Self-consistent Reasoning For Solving Math Word Problems
Jing Xiong, Zhongwei Wan, Xiping Hu, Min Yang, Chengming Li
TL;DR
This work addresses spurious correlations in math word problem solving by introducing SCR, a self-consistent reasoning framework that exposes shortcuts through pruning a sub-network and aligns predictive distributions with a symmetric KL divergence. The method jointly trains a source network and a pruned sub-network, encouraging them to generate equivalent expressions that reflect the underlying problem logic rather than surface cues. Extensive experiments on Math23k and Ape210k show SCR outperforms strong baselines and demonstrates robustness via ablations and case studies, including generation of alternative yet equivalent solution expressions. The approach also highlights the importance of learnable quantity embeddings and offers directions for future work on distinguishing equivalent versus merely similar expressions.
Abstract
Math word problems (MWPs) is a task that automatically derives solution expression from a giving math problems in text. The previous studies suffer from spurious correlations between input text and output expression. To mitigate this issue, we propose a self-consistent reasoning framework called SCR, which attempts to adopt a pruning strategy to correct the output distribution shift so as to implicitly fix those spurious correlative samples. Specifically, we firstly obtain a sub-network by pruning a roberta2tree model, for the sake to use the gap on output distribution between the original roberta2tree model and the pruned sub-network to expose spurious correlative samples.
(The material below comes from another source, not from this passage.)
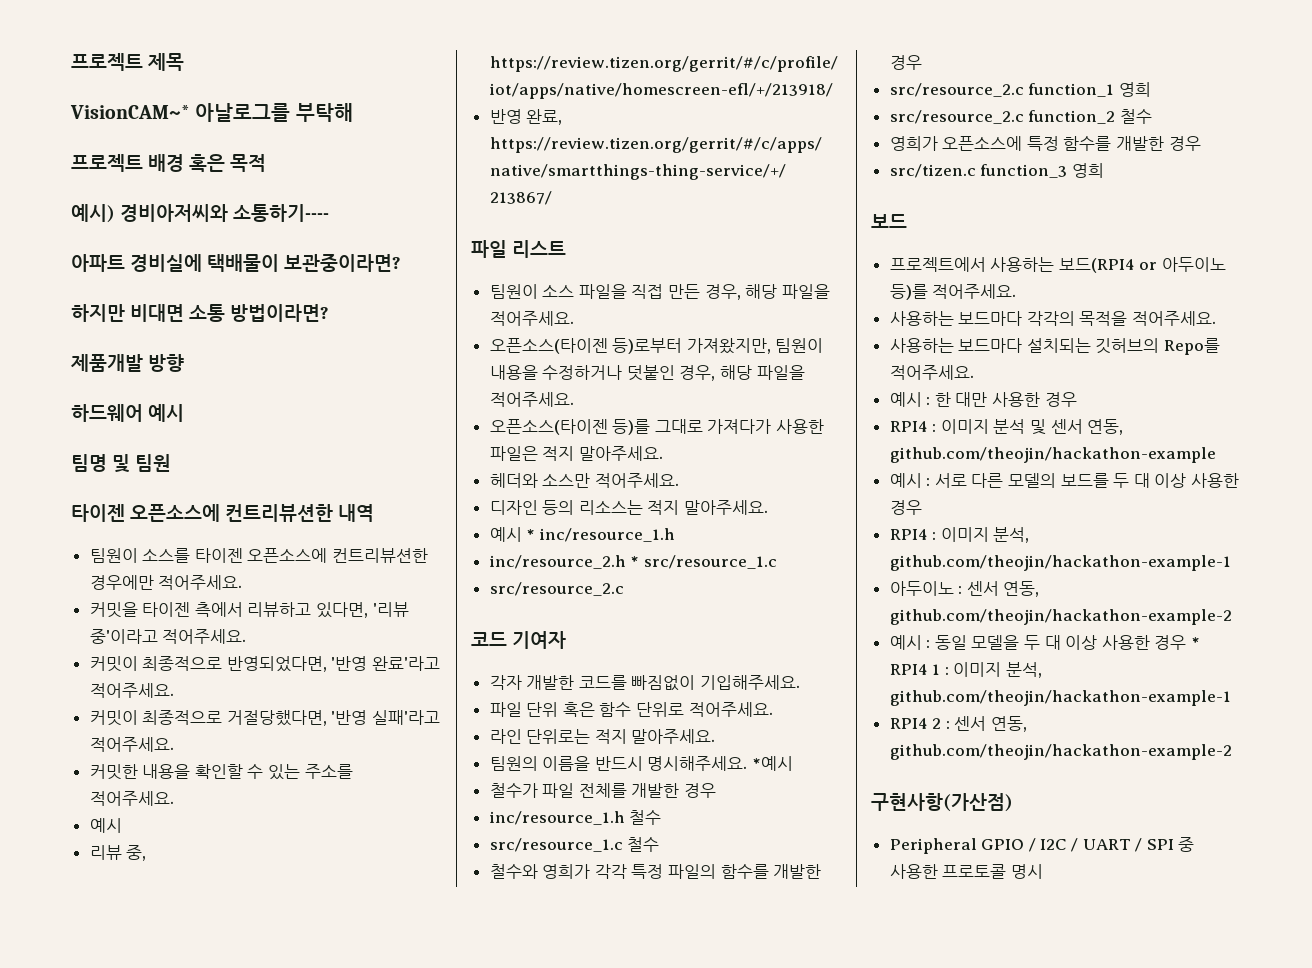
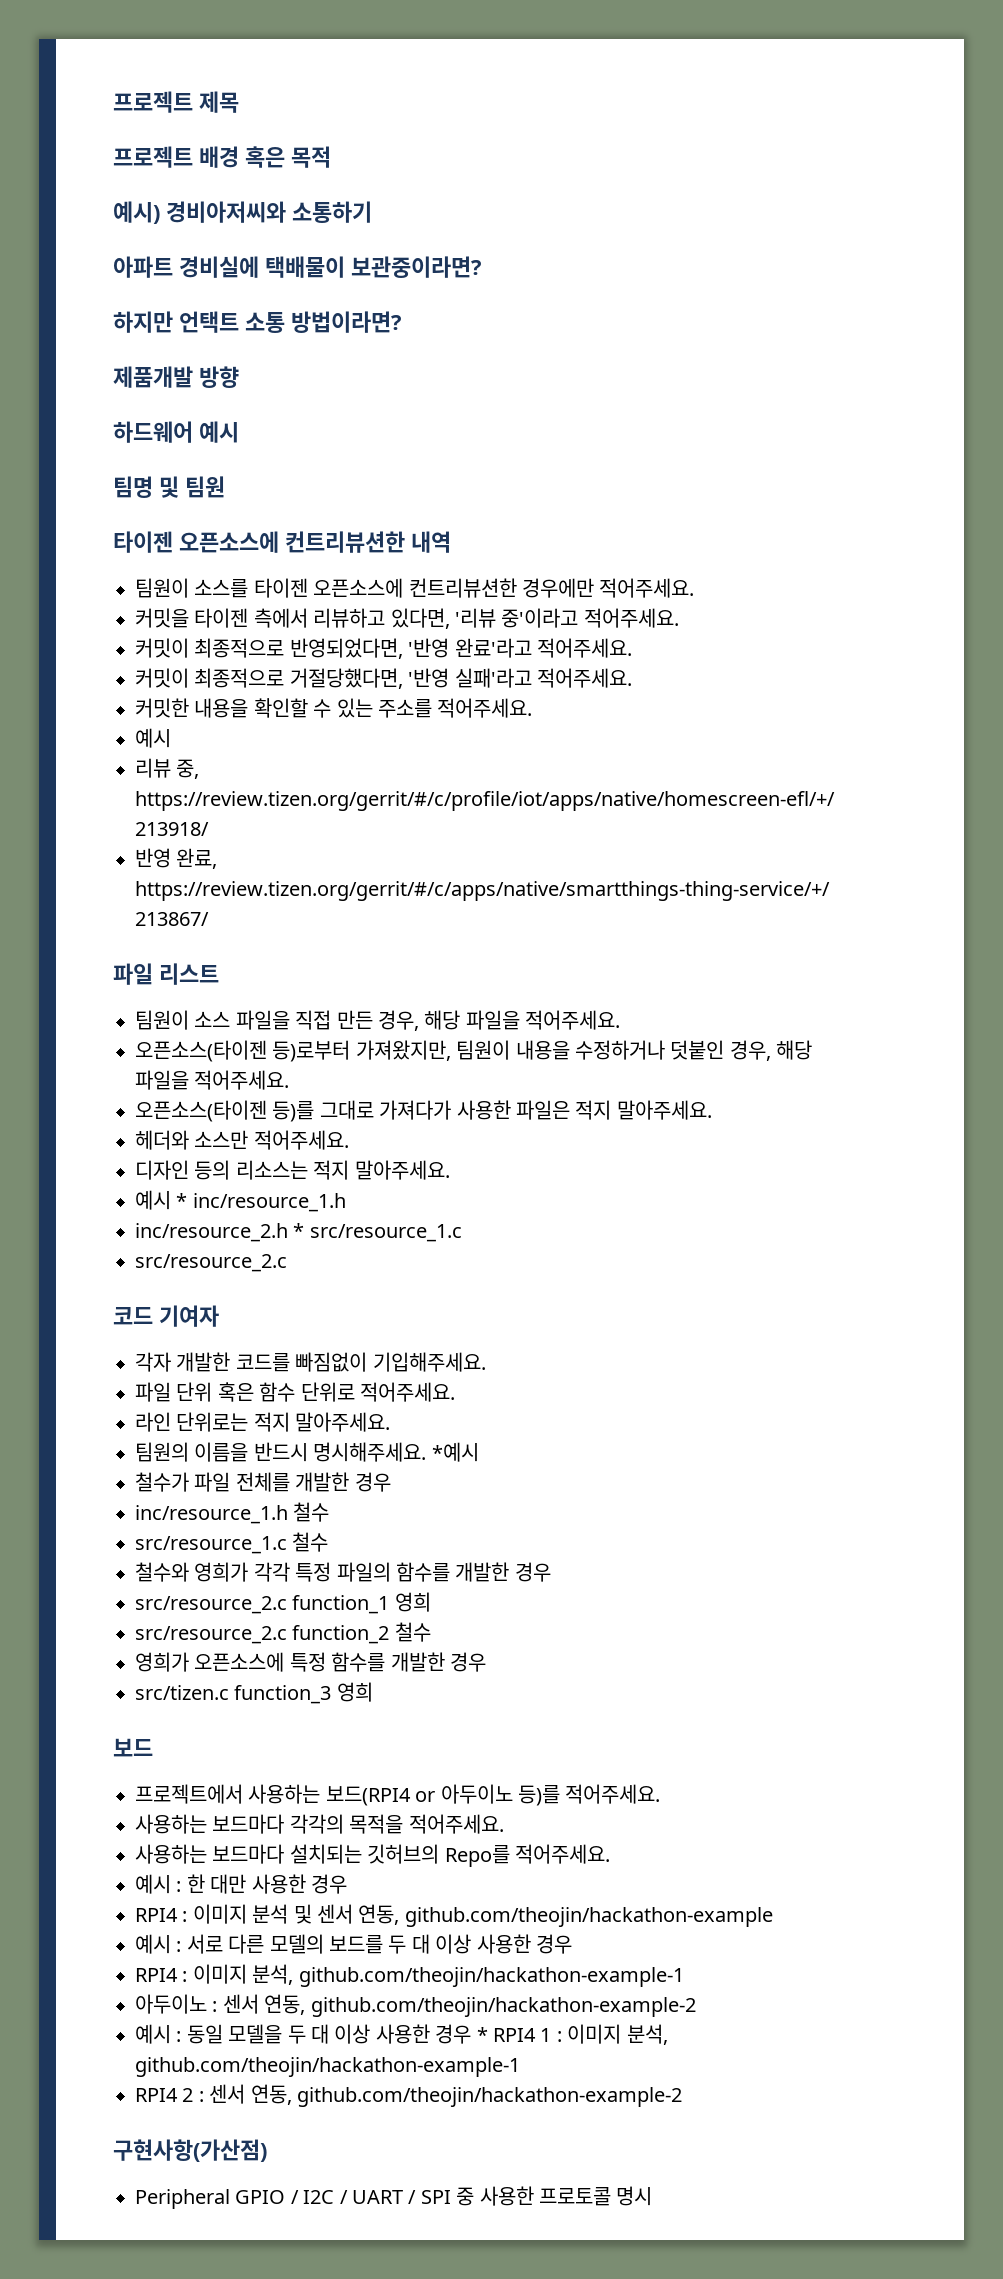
[70,103,353,122] // VisionCAM~* 아날로그를 부탁해 -> (239, 102) none
[233,204,330,222] 소통하기---- -> [292,201,372,223] 소통하기
[130,304,185,322] 비대면 -> [179,311,239,333] 언택트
Then, we calibrate the output distribution shift by applying symmetric Kullback-Leibler divergence to alleviate spurious correlations. In addition, SCR generates equivalent expressions, thereby, capturing the original text's logic rather than relying on hints from original text. Extensive experiments on two large-scale benchmarks demonstrate that our model substantially outperforms the strong baseline methods.